The world of chemical research is currently going through a revolution. The constant decrease in the cost of chemical analysis and high-throughput experimentation has led to an emerging need for data curation and storage facilities. At the same time, the possibilities the internet offers, such as intra- and extra clouds, contribute to a data-oriented information climate. As a result, the computational chemist’s function is presently changing from that of an algorithm developer to that of a data curator.

To indicate, illustrate and anticipate the current ‘second industrial revolution’, three short case studies, or ‘visions’, have been fleshed out below.

Oil and Gas: a Vision of Petroleomics and the Digitizing of Oil

Close to seventy percent of the world’s oil cannot be recovered by traditional means, as it remains inaccessibly trapped in otherwise depleted reservoirs. If, accordingly, through clever computational processes today’s extraction efficiency could be improved only by 1 percentile, the world’s oil production would increase significantly. The numbers, admittedly, are daunting: one percentile equals one year of present-day oil consumption.

The petrol industry’s future aim is to program software with which it is possible to store and annotate all data pertaining to a given oil field, as the development of a comprehensive software toolkit will most likely facilitate the exploration, recovery and processing of more oil in a more efficient, effective and green manner. Yet accurate software and sensor equipment easily produce terabytes of data; data that is difficult to process and moreover impractical to put into service without a concrete frame of reference. Subsequently, all leading oil companies are currently engaged in projects that aim to make sense of big data. Primarily, the intention is to develop methods that can interpret data automatically.

With regard to oil recovery projects, Culgi B.V. tends to occupy a consulting position. The company aims to assist in the recovery of oil by offering advice and information about the chemical composition of oil and the condition of reservoirs. Culgi B.V. moreover believes that chemical modelling software should not be put into service incommunicado. Rather it should spin as a cog in a much larger machine and function as a semantic tool to help bridge the gap between chemical analysis and datamining. We at Culgi B.V. sternly believe that the possibilities that today’s computational methodologies offer can be fruitfully exploited to fashion a sustainable and gainful future for the oil industry.

Materials: a Vision of Detergents

Personal care companies, such as Proctor and Gamble and Unilever, are increasingly making use of e-Science, whereby all data on consumers, production methods and materials are integrated into one company-wide framework.

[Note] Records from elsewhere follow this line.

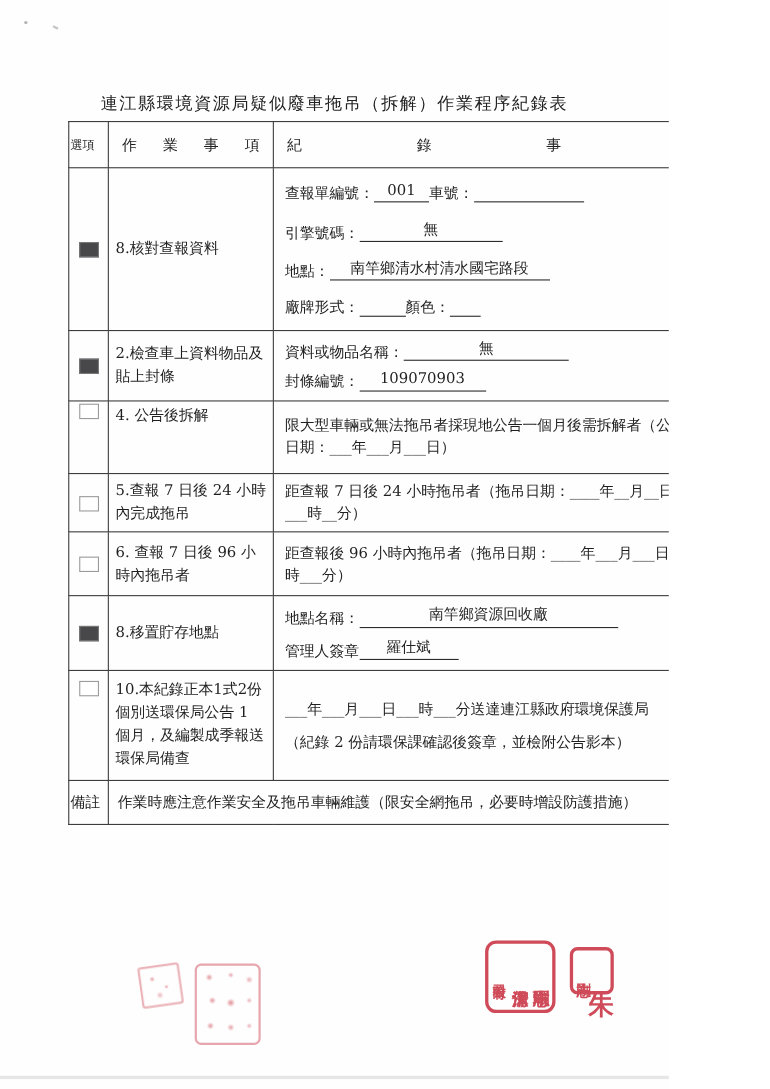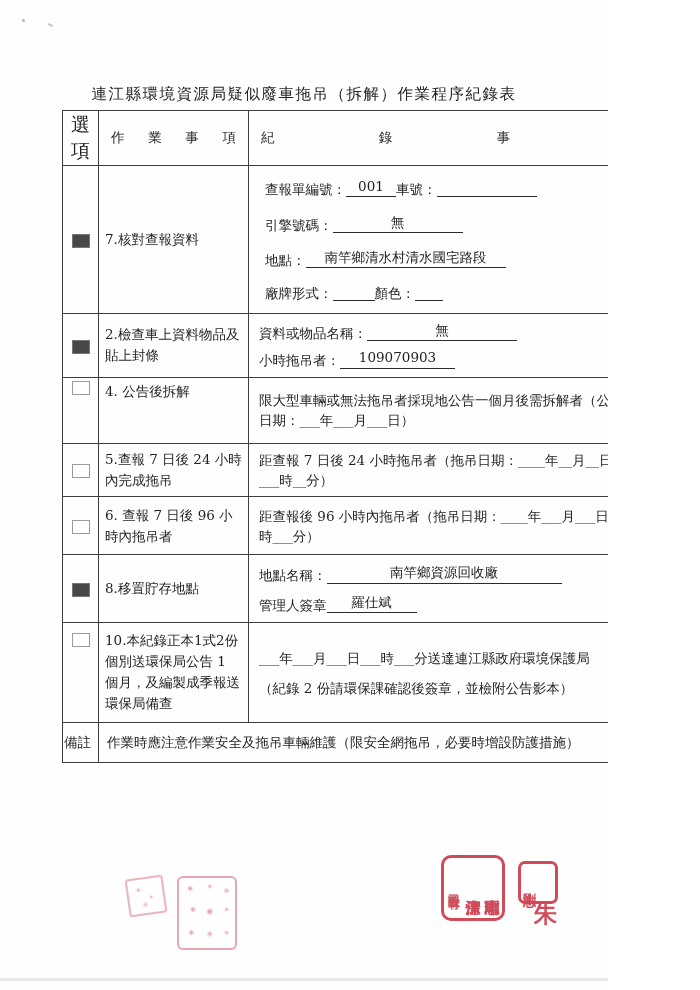--- a/index.html
+++ b/index.html
@@ -23,7 +23,7 @@
   }
   table.proc{border:1.5px solid #333;}
   thead tr{height:42px;}
-  th.h-opt{text-align:center;font-size:19px;}
+  th.h-opt{text-align:left;font-size:11px;}
   th.h-work,th.h-rec{text-align:justify;text-align-last:justify;padding:0 12px;font-size:13.5px;}
   .row-1{height:121px}.row-2{height:63px}.row-3{height:56px}.row-4{height:66px}
   .row-5{height:50px}.row-6{height:58px}.row-7{height:56px}.row-8{height:64px}

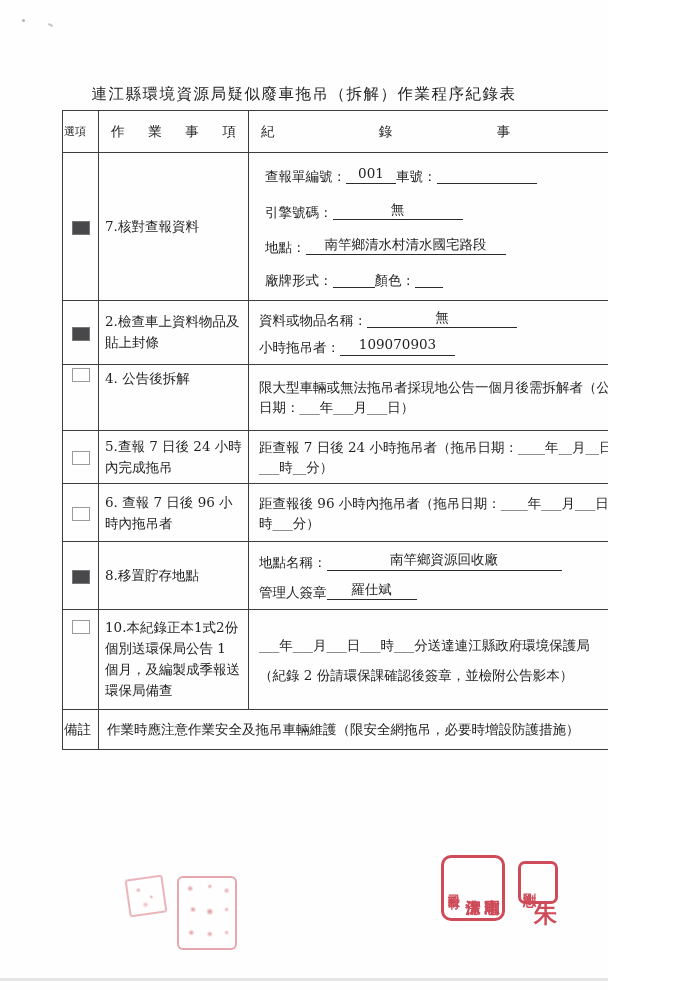--- a/index.html
+++ b/index.html
@@ -32,7 +32,7 @@
   td.work{padding:3px 6px;line-height:1.55;}
   td.rec{padding:4px 10px;line-height:1.5;}
   .line{padding:2px 0;}
-  .row-1 .line{padding:6px 0;margin-left:6px;}
+  .row-1 .line{padding:6px 0;}
   .row-8 .line{padding:3px 0;}
   .row-10 .line{padding:5px 0;}
   .row-4 .opt,.row-4 .work{vertical-align:top;}

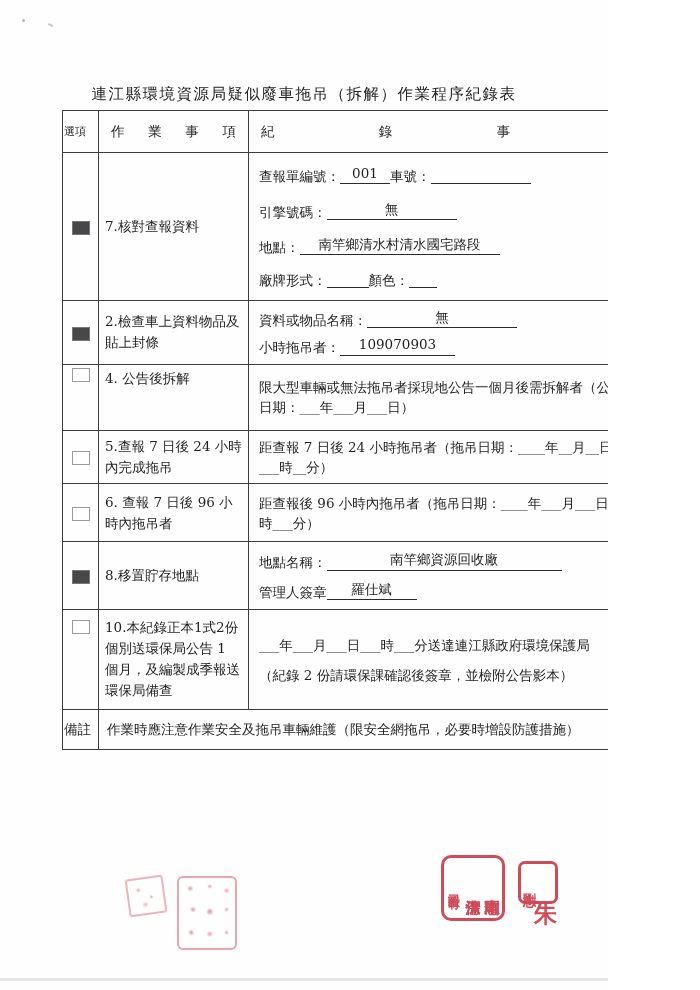--- a/index.html
+++ b/index.html
@@ -118,7 +118,7 @@
     <tbody>
         <tr class="row-1">
           <td class="opt"><span class="cb filled"></span></td>
-          <td class="work">7.核對查報資料</td>
+          <td class="work">8.核對查報資料</td>
           <td class="rec">
             <div class="line"><span>查報單編號：</span><span class="uval" style="min-width: 50px;">001</span><span>車號：</span><span class="uval" style="min-width: 100px;"></span></div>
             <div class="line"><span>引擎號碼：</span><span class="uval" style="min-width: 130px;">無</span></div>

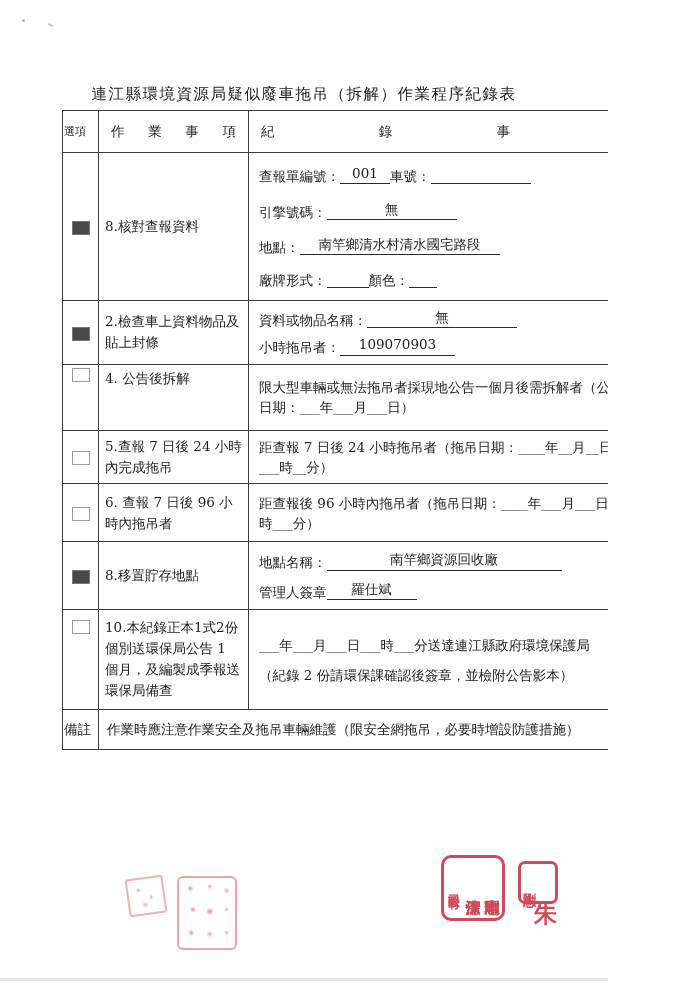--- a/index.html
+++ b/index.html
@@ -131,7 +131,7 @@
           <td class="work">2.檢查車上資料物品及貼上封條</td>
           <td class="rec">
             <div class="line"><span>資料或物品名稱：</span><span class="uval" style="min-width: 150px;">無</span></div>
-            <div class="line"><span>小時拖吊者：</span><span class="uval" style="min-width: 115px;">109070903</span></div>
+            <div class="line"><span>封條編號：</span><span class="uval" style="min-width: 115px;">109070903</span></div>
           </td>
         </tr>
         <tr class="row-4">

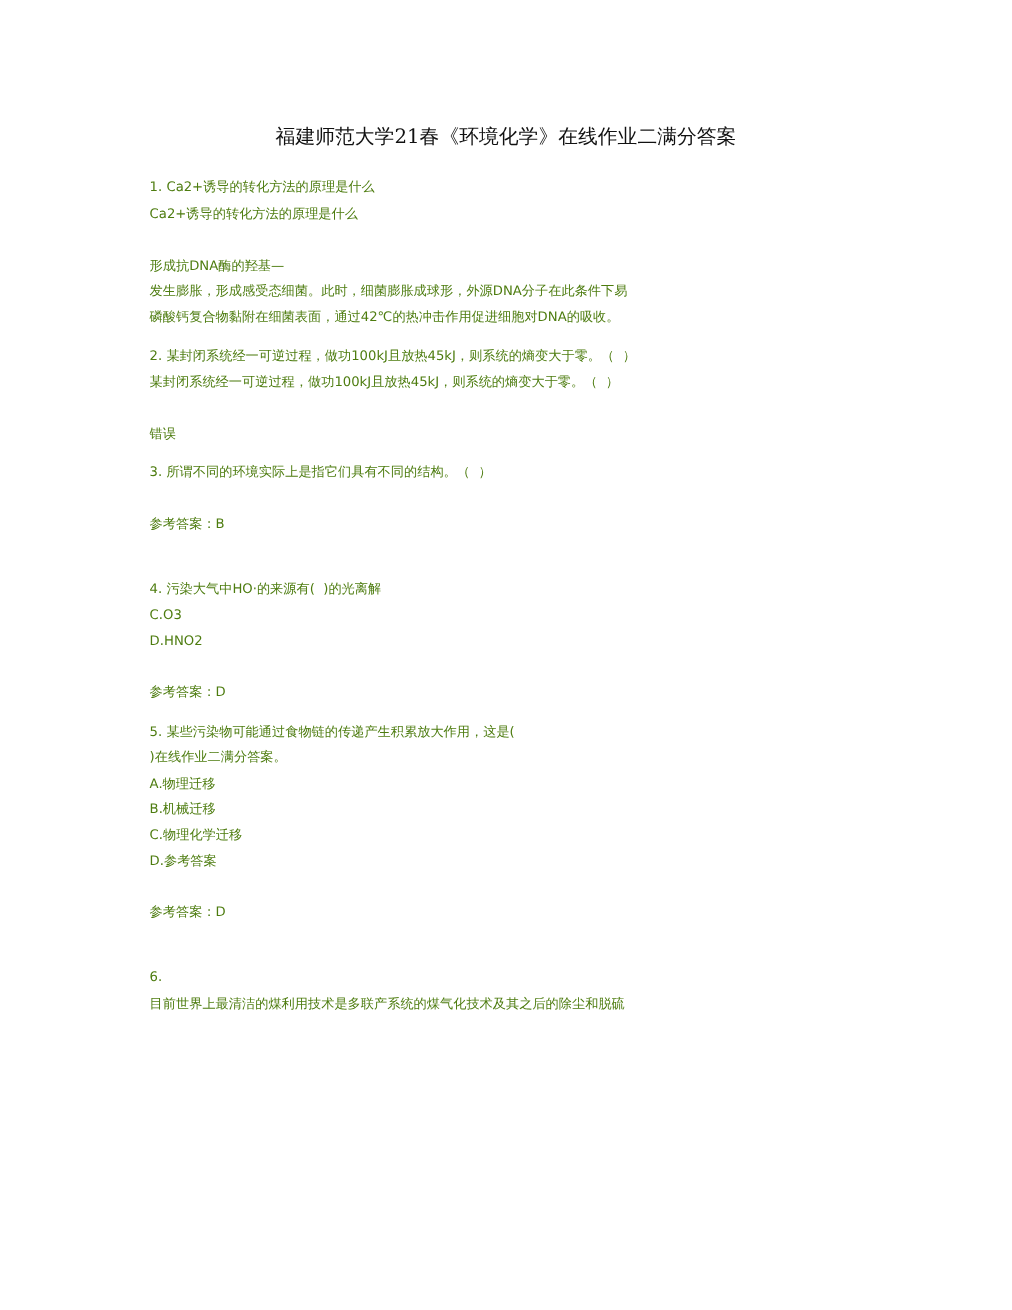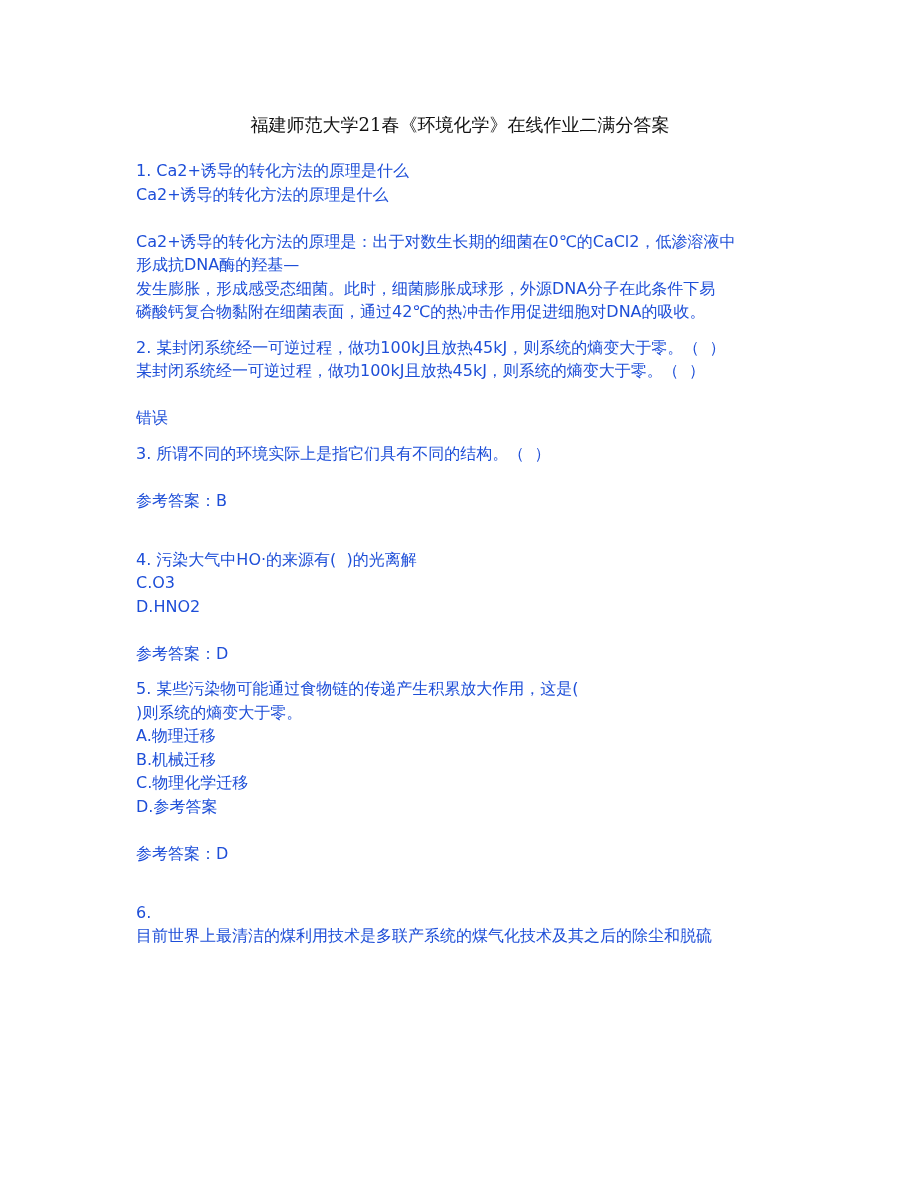--- a/index.html
+++ b/index.html
@@ -39,9 +39,9 @@
       left: 136px;
       top: 155px;
       width: 660px;
-      font-size: 16px;
+      font-size: 12px;
       line-height: 23.5px;
-      color: #1d4ed8;
+      color: #4d7c0f;
     }
     .line {
       display: block;

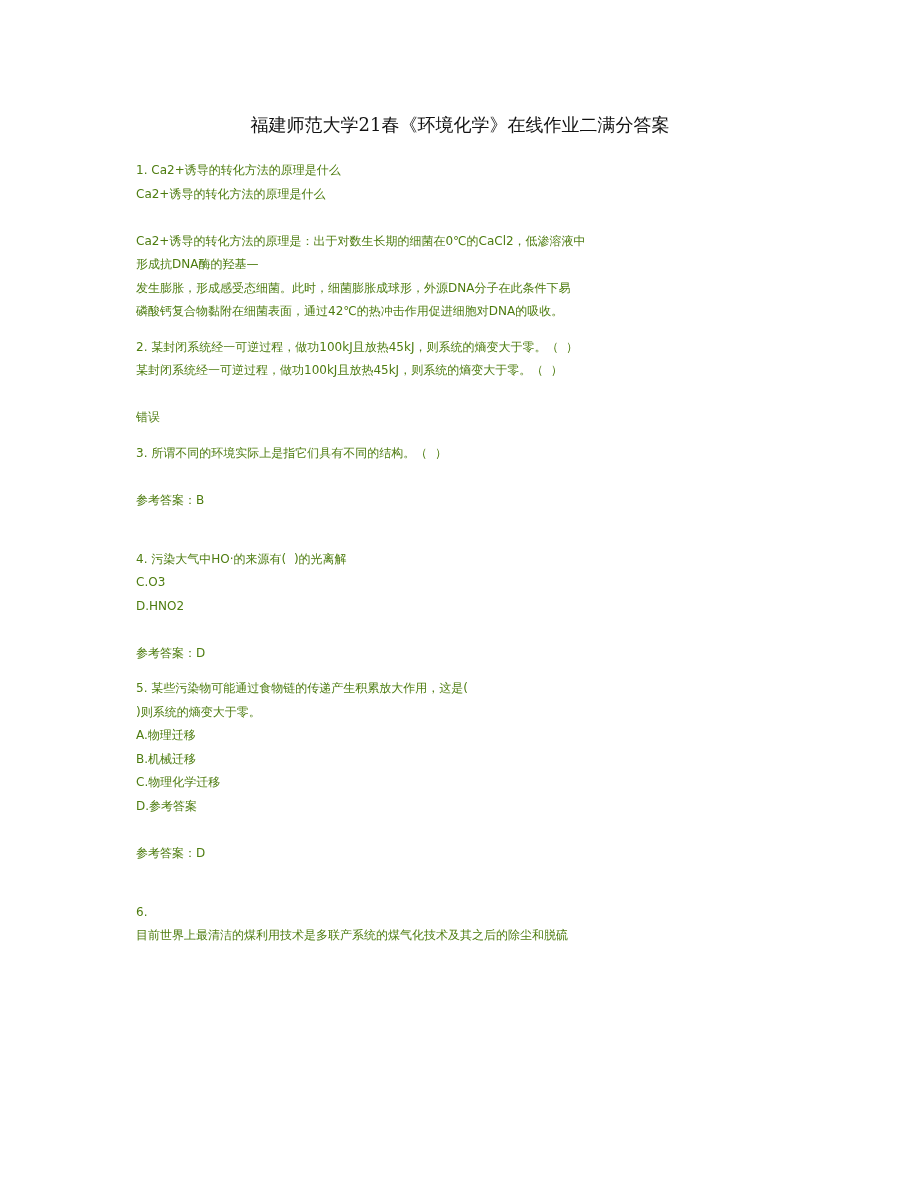--- a/index.html
+++ b/index.html
@@ -70,7 +70,6 @@
       <span class="line"><span>1.</span> <span>Ca2+诱导的转化方法的原理是什么</span></span>
       <span class="line">Ca2+诱导的转化方法的原理是什么</span>
       <span class="gap"></span>
-      <span class="line">Ca2+诱导的转化方法的原理是：出于对数生长期的细菌在0℃的CaCl2，低渗溶液中</span>
       <span class="line">形成抗DNA酶的羟基—</span>
       <span class="line">发生膨胀，形成感受态细菌。此时，细菌膨胀成球形，外源DNA分子在此条件下易</span>
       <span class="line">磷酸钙复合物黏附在细菌表面，通过42℃的热冲击作用促进细胞对DNA的吸收。</span>

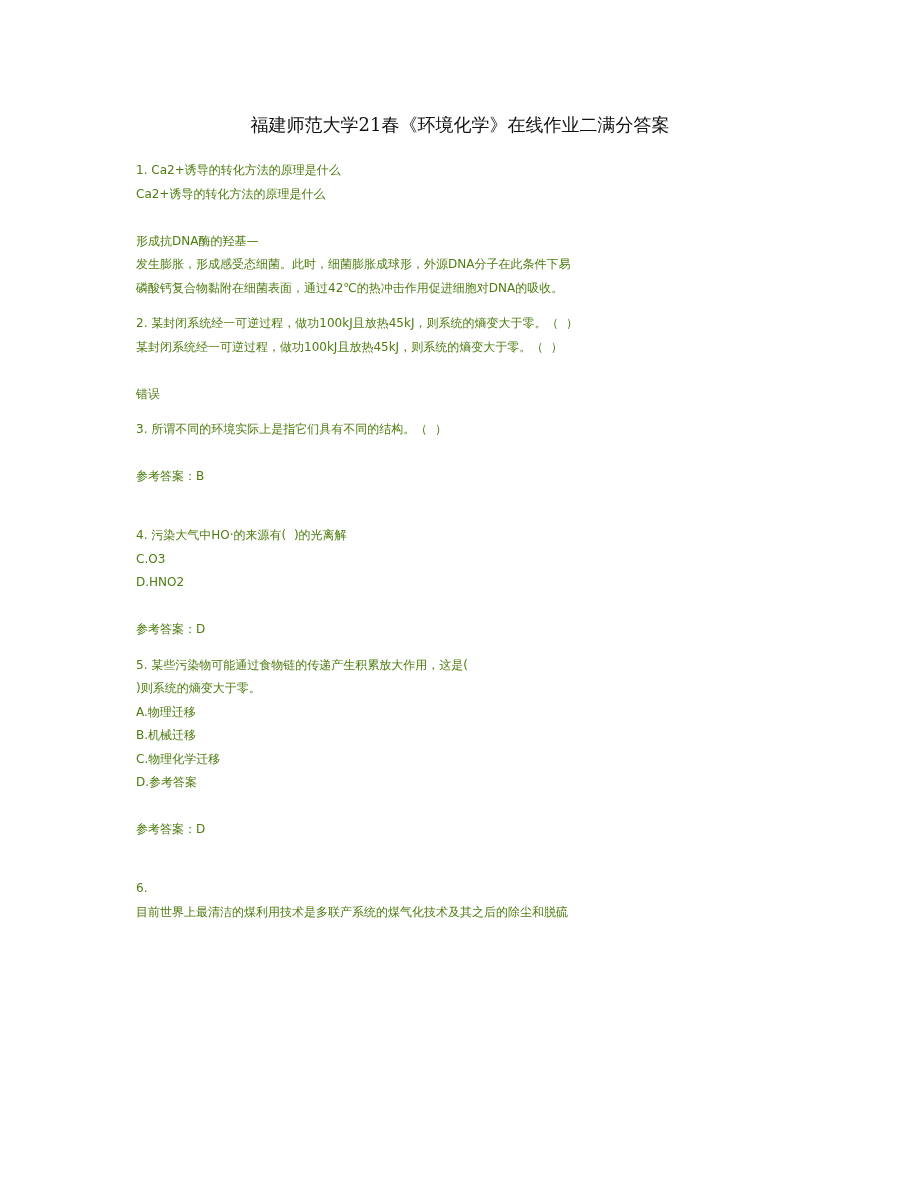--- a/index.html
+++ b/index.html
@@ -107,7 +107,7 @@
 
     <div>
       <span class="line"><span>5.</span> <span>某些污染物可能通过食物链的传递产生积累放大作用，这是(</span></span>
-      <span class="line">)则系统的熵变大于零。</span>
+      <span class="line">)在线作业二满分答案。</span>
       <span class="line">A.物理迁移</span>
       <span class="line">B.机械迁移</span>
       <span class="line">C.物理化学迁移</span>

Admittedly, the digitizing of data in the personal care industry is similar to that taking place in the oil industry, the difference being, of course, that the latter intends to improve the exploitation of raw materials and the former the marketing of consumer goods.

Bio-derived detergents offer an excellent example of how e-science might be fruitfully employed to increase an enterprise’s productivity and profit. Personal care companies are progressively looking for detergents that are both environmentally friendly and chemically stable. That this is a formidable challenge cannot be understated: bio-derived detergents are on the one hand expected to be renewable (that is: not to rely on petroleum for their composition and production), but on the other they are also meant to perform at least as well as traditional petrochemical products.

Over the last few years, scientists have increasingly started to use robots to produce and test several thousands of new detergent mixtures overnight. The produced mixtures are then screened on high-performance computers and analysed with the help of advanced computational algorithms. In the future, perhaps, these experimental and computational screening techniques will shorten the time-to-market of a new detergent, which currently usually constitutes a few years, to a few weeks.

Pharma: a Vision of a Digital Kinome

An appealing example of the ongoing in-vitro to in-silico transformation can be found in the pharmaceutical industry. The kinase protein family (kinome) has 518 different proteins. Tumour growth usually advances because one or more kinase proteins are de-regulated. If it is possible to invent a drug that can inhibit each of the 518 kinase proteins separately, then cancer could perhaps be made into a tolerable condition rather than a devastating illness. Maybe a daily administering of an inhibitor could slow down the disease’s development.

Unsurprisingly, perhaps, roughly thirty percent of all the work that is currently undertaken in the pharmaceutical industry is in one way or another related to the kinase protein family.

The targeting of a specific person’s kinome is referred to as a personalized form of medicine.  Yet most of the drugs that are on the market today have been discovered through trial and error – this has, perhaps deservedly, earned the drug design industry the reputation of being capricious, opaque, and unintelligible. Admittedly, the designing of a successful drug has in the past often been a matter of luck. But maybe that will change in the future. Both a better understanding of the kinase family and the availability of an increasing larger dataset of protein structures will allow future researchers to rationally design inhibitors. Subsequently, mankind’s ongoing battle against cancer might one day be turned into a straightforward engineering problem. But in order to fashion such a vision of the future into a reality, the following things are needed: bigger computers, better chemical models and more accessible data.